Task prompt » Without changing a word, return the listing below, minus its images.

━━━━━ Records to process ━━━━━

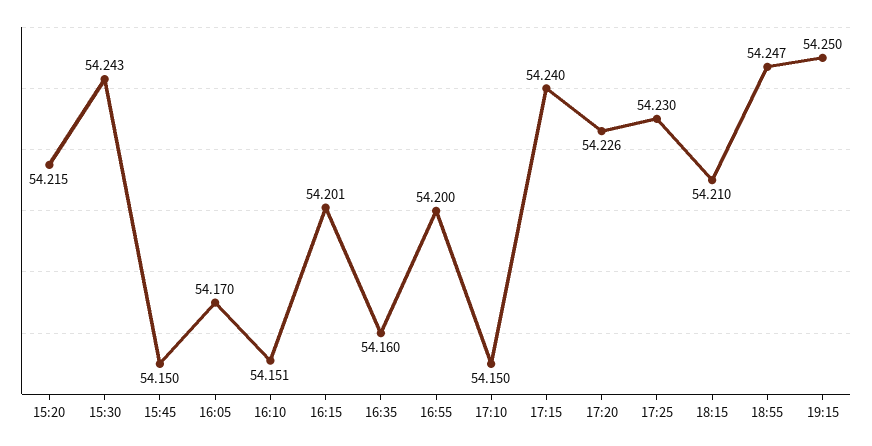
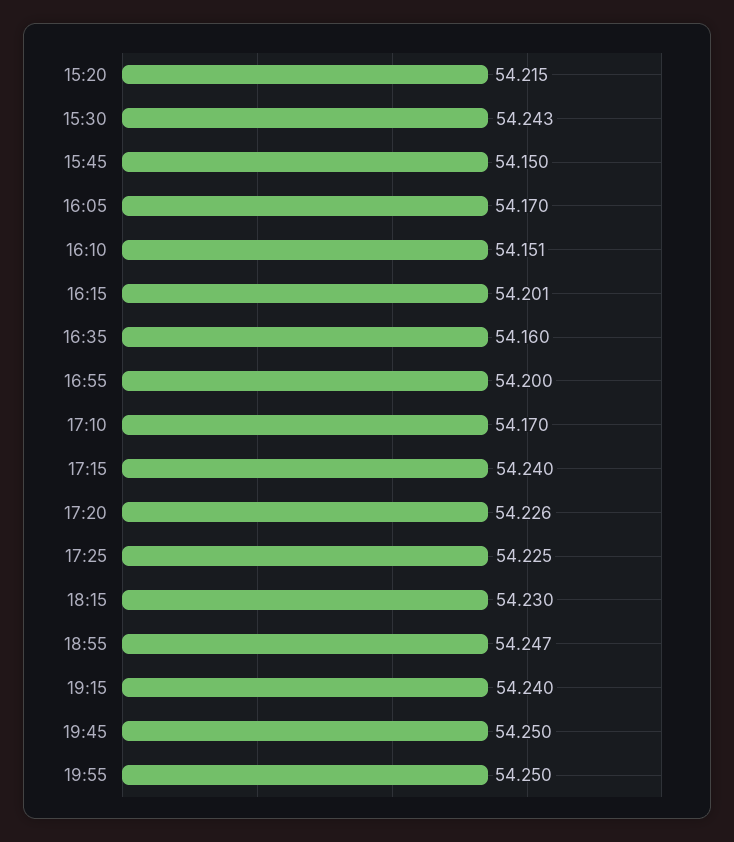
17:10: 54.15 -> 54.17
17:25: 54.23 -> 54.225
18:15: 54.21 -> 54.23
19:15: 54.25 -> 54.24
19:45: none -> 54.25
19:55: none -> 54.25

━━━━━

Solution »
17:10: 54.15 -> 54.17
17:25: 54.23 -> 54.225
18:15: 54.21 -> 54.23
19:15: 54.25 -> 54.24
19:45: none -> 54.25
19:55: none -> 54.25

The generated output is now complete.